Na ukraiński front trafia amunicja z Polski, Bułgarii, Niemiec, Francji, Włoch, Stanów Zjednoczonych i innych krajów NATO. Ale dostarczane są również pociski i ładunki z Korei, Australii a jak okazało się ostatnio, również z Pakistanu i Indii. Pakistańskie pociski trafiły na front już w ubiegłym roku, prawdopodobnie za pośrednictwem któregoś z krajów wspierających Kijów. W grudniu jedne z ukraińskich analityków zaobserwował na froncie pociski artyleryjskie 155 mm w charakterystycznym żółtym kolorze, oznaczone czerwonymi pasami. Jest to amunicja wytwarzana przez indyjską firmę Ordnance Factory Board, obecnie znaną jako Directorate of Ordnance. Mają one donośność do 30 km i występują w kilku wariantach odłamkowo-burzących o różnej masie.
Co ciekawe, krótkie nagranie, które umieszczono w mediach społecznościowych, przedstawia indyjski pocisk w mechanizmie ładowania polskiej samobieżnej haubicy Krab kalibru 155 mm. Wydaje się więc, że podobnie jak polskie karabinki Grot, również haubice Krab radzą sobie na Ukrainie z różnymi rodzajami amunicji od dostawców z całego świata. Co dobrze świadczy o polskim uzbrojeniu.

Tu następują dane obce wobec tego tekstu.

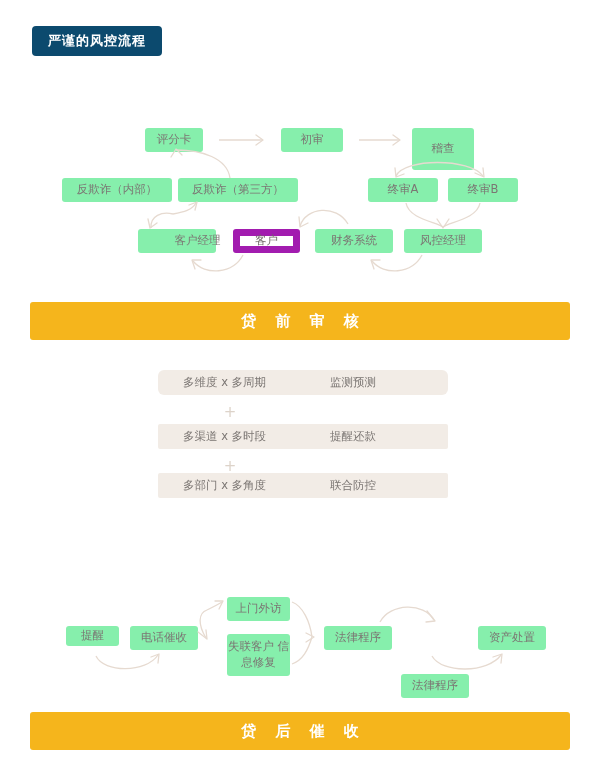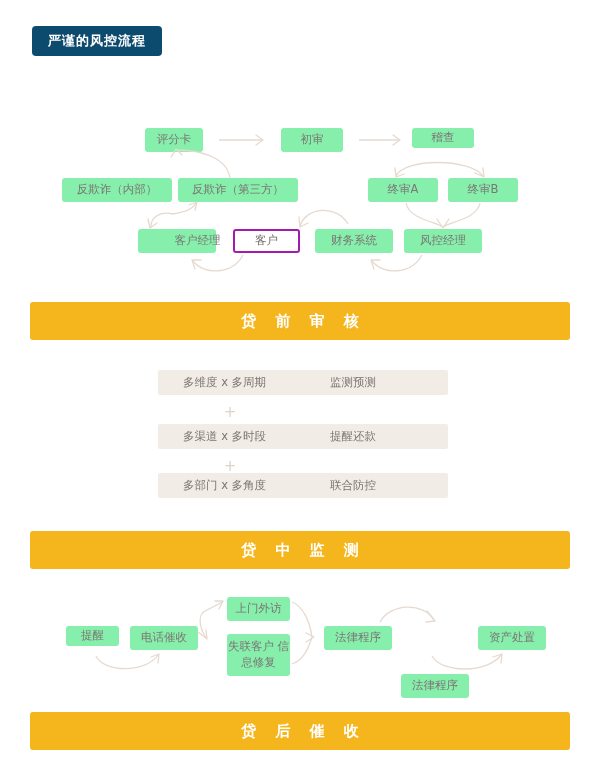--- a/index.html
+++ b/index.html
@@ -56,21 +56,21 @@
     display:flex;
     align-items:center;
     justify-content:center;
     text-align:center;
     box-sizing:border-box;
     line-height:1.35;
     white-space:nowrap;
   }
   .node.outline{
     background:#ffffff;
-    border:2px solid #a21caf;
+    border:7px solid #a21caf;
     color:#6f6a66;
   }
   .node.two-line{white-space:normal;}
 
   
   .pair-bar{
     position:absolute;
     left:158px;
     width:290px;
     height:25px;
@@ -119,58 +119,57 @@
 <body>
 
 <div id="root">
 
   <div class="title-tag">严谨的风控流程</div>
 
   <div class="node" style="left:145px;top:128px;width:58px;height:24px;">评分卡</div>
 
   <div class="node" style="left:281px;top:128px;width:62px;height:24px;">初审</div>
 
-  <div class="node" style="left:412px;top:128px;width:62px;height:20px;">稽查</div>
+  <div class="node" style="left:412px;top:128px;width:62px;height:42px;">稽查</div>
 
   <div class="node" style="left:62px;top:178px;width:110px;height:24px;">反欺诈（内部）</div>
 
   <div class="node" style="left:178px;top:178px;width:120px;height:24px;">反欺诈（第三方）</div>
 
   <div class="node" style="left:368px;top:178px;width:70px;height:24px;">终审A</div>
 
   <div class="node" style="left:448px;top:178px;width:70px;height:24px;">终审B</div>
 
   <div class="node" style="left:138px;top:229px;width:78px;height:24px;padding-left:41px;">客户经理</div>
 
   <div class="node outline" style="left:233px;top:229px;width:67px;height:24px;">客户</div>
 
   <div class="node" style="left:404px;top:229px;width:78px;height:24px;">风控经理</div>
 
   <div class="node" style="left:315px;top:229px;width:78px;height:24px;">财务系统</div>
 
   <div class="banner" style="top:302px;">贷 前 审 核</div>
 
-  <div class="pair-bar" style="top:370px;">
+  <div class="pair-bar" style="top:370px;border-radius:6px;">
     <span class="lhs">多维度 x 多周期</span>
     <span class="rhs">监测预测</span>
   </div>
   <div class="plus-sign" style="top:405px;">+</div>
 
   <div class="pair-bar" style="top:424px;">
     <span class="lhs">多渠道 x 多时段</span>
     <span class="rhs">提醒还款</span>
   </div>
   <div class="plus-sign" style="top:459px;">+</div>
 
   <div class="pair-bar" style="top:473px;">
     <span class="lhs">多部门 x 多角度</span>
     <span class="rhs">联合防控</span>
   </div>
 
-  <div class="banner" style="top:531px;">贷 中 监 测</div>
 
   <div class="node" style="left:66px;top:626px;width:53px;height:20px;">提醒</div>
 
   <div class="node" style="left:130px;top:626px;width:68px;height:24px;">电话催收</div>
 
   <div class="node" style="left:227px;top:597px;width:63px;height:24px;">上门外访</div>
 
   <div class="node two-line" style="left:227px;top:634px;width:63px;height:42px;">失联客户
 信息修复</div>
 

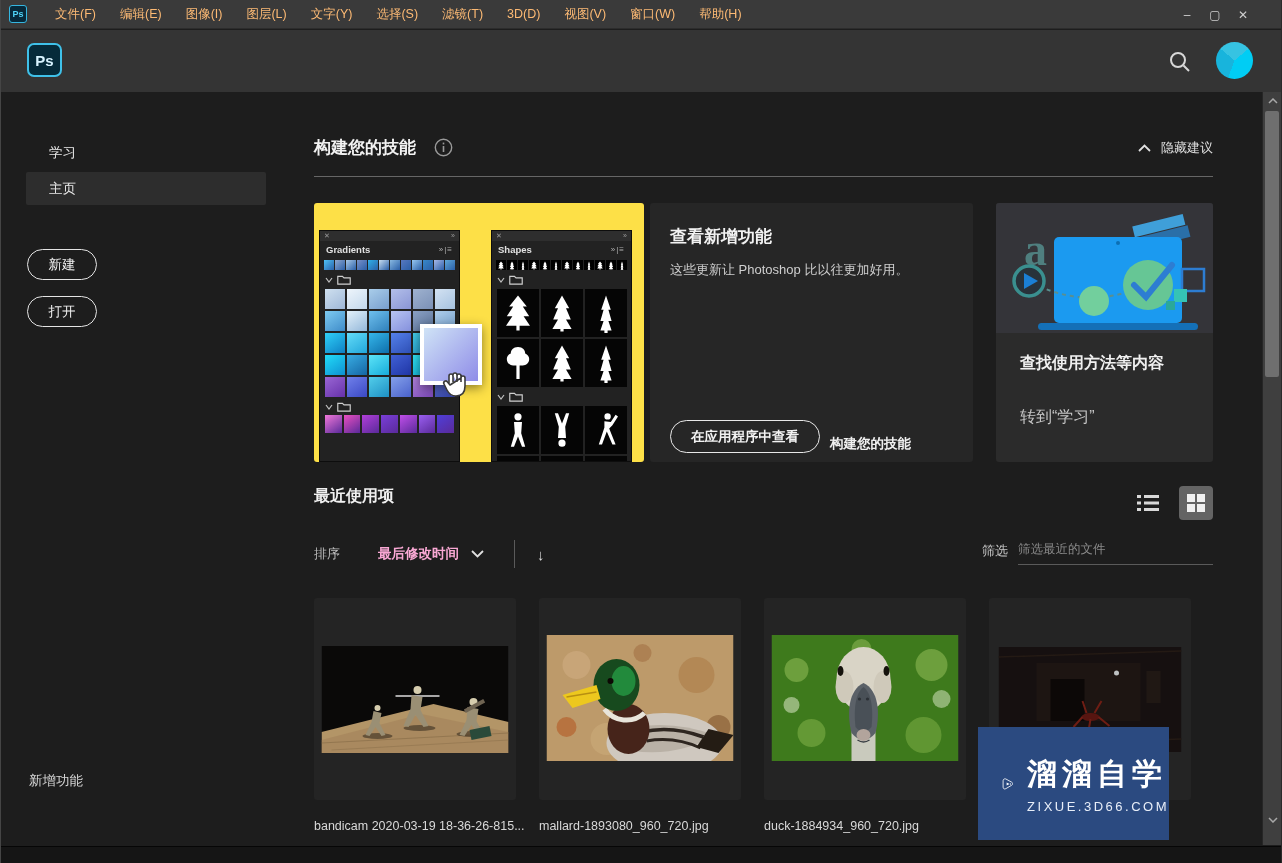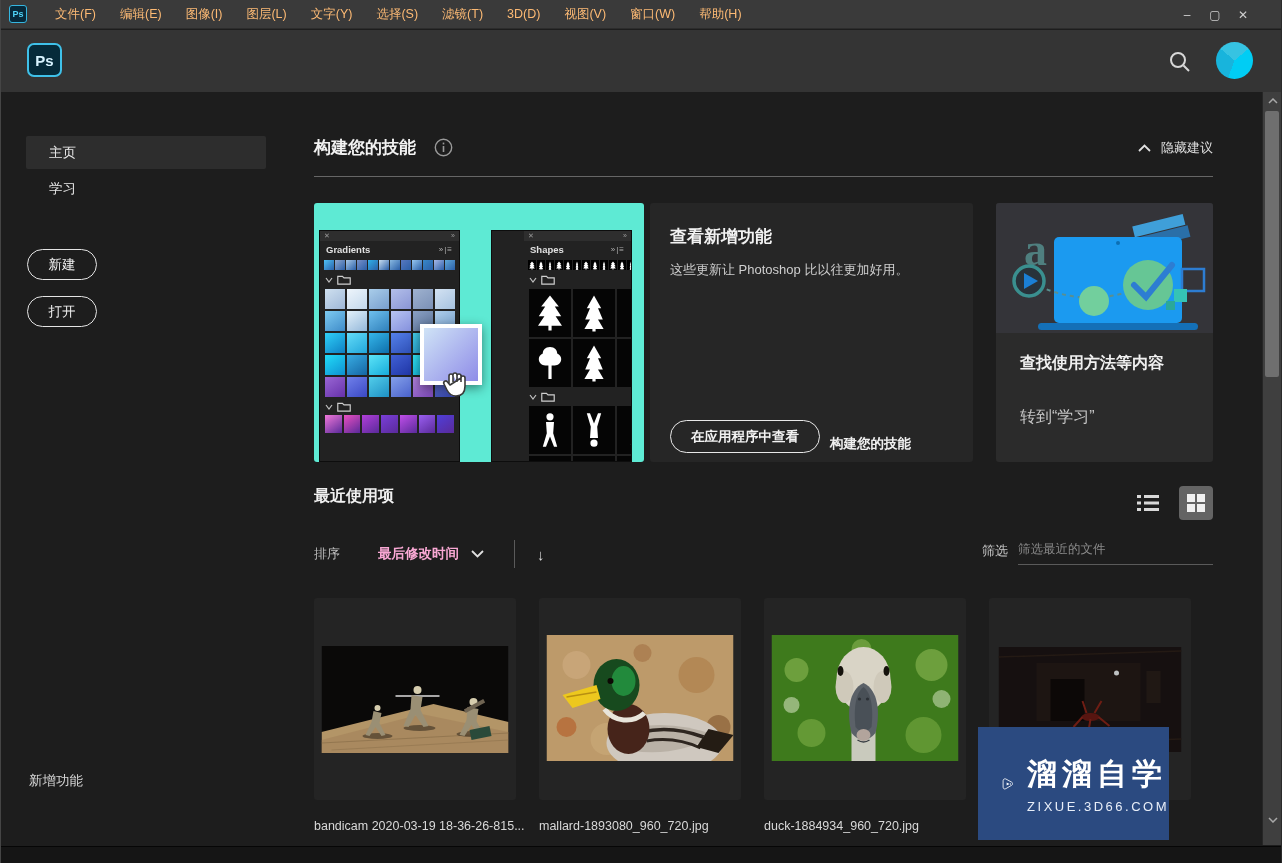--- a/index.html
+++ b/index.html
@@ -46,23 +46,23 @@
   .skills-header { position:absolute; left:0; top:44px; width:100%; height:24px; }
   .skills-title { font-size:17px; font-weight:bold; color:#f2f2f2; display:inline-block; }
   .info-icon { display:inline-block; vertical-align:-4px; margin-left:14px; }
   .hide-link { position:absolute; right:0; top:3px; font-size:13px; color:#e0e0e0; display:flex; align-items:center; gap:10px; }
   .divider { position:absolute; left:0; top:84px; width:100%; border-top:1px solid #666; }
 
   .cards-row { position:absolute; left:0; top:111px; width:100%; height:259px; }
   .card { position:absolute; top:0; height:259px; border-radius:3px; overflow:hidden; }
 
   
-  .imgcard { left:0; width:330px; background:#5eead4; }
+  .imgcard { left:0; width:330px; background:#fde047; }
   .panel { position:absolute; top:27px; width:141px; height:232px; background:#222; border:1px solid #0d0d0d; overflow:hidden; }
-  .panel.gpanel { left:5px; } .panel.spanel { left:177px;padding-left:32px; }
+  .panel.gpanel { left:5px; } .panel.spanel { left:177px; }
   .panel-topstrip { height:10px; background:#2e2e2e; color:#9a9a9a; font-size:7px; line-height:9px;
                     display:flex; justify-content:space-between; padding:0 4px; }
   .panel-titlerow { height:17px; display:flex; align-items:center; justify-content:space-between; padding:0 6px; }
   .panel-title { font-size:9.5px; font-weight:bold; color:#e0e0e0; }
   .panel-ticons { font-size:8px; color:#b0b0b0; letter-spacing:1px; }
   .mini-strip { display:flex; gap:1px; padding:2px 4px; }
   .mini-tile { width:10px; height:10px; }
   .mini-tile.shape { background:#000; display:flex; align-items:center; justify-content:center; }
   .folder-row { height:15px; display:flex; align-items:center; gap:4px; padding:0 5px; color:#c0c0c0; }
   .g-grid { display:grid; grid-template-columns:repeat(6,20px); gap:2px; padding:2px 5px; }
@@ -162,22 +162,22 @@
       <svg width="26" height="26" viewBox="0 0 26 26">
           <circle cx="11" cy="11" r="7" fill="none" stroke="#d8d8d8" stroke-width="2"></circle>
           <line x1="16.5" y1="16.5" x2="22" y2="22" stroke="#d8d8d8" stroke-width="2"></line>
         </svg>
     </div>
     <div class="avatar"></div>
   </div>
 
   <div class="sidebar">
     <div class="side-nav">
+        <div class="side-item">学习</div>
         <div class="side-item active">主页</div>
-        <div class="side-item">学习</div>
       </div>
     <button class="pill-btn btn-new">新建</button>
     <button class="pill-btn btn-open">打开</button>
     <div class="whats-new">新增功能</div>
   </div>
 
   <div class="main">
 
     <div class="skills-header">
       <span class="skills-title">构建您的技能</span>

Jeśli chodzi o dostawy z Indii, to jest to o tyle ciekawe, że kraj ten utrzymuje dobre stosunku z Rosją. Nic w tym dziwnego, gdyż Moskwa przez dekady sprzedawała tam swoje uzbrojenie, choć dziś New Dehli zdaje się szukać alternatywnych rozwiązań w tym zakresie. W obecnej chwili brak jest informacji, jaką drogą indyjska amunicja trafiła na Ukrainę. Mogła zostać sprowadzona bezpośrednio, lub też zamówiona i dostarczona przez jedno z państw wspierających Kijów w wojnie przeciw Rosji.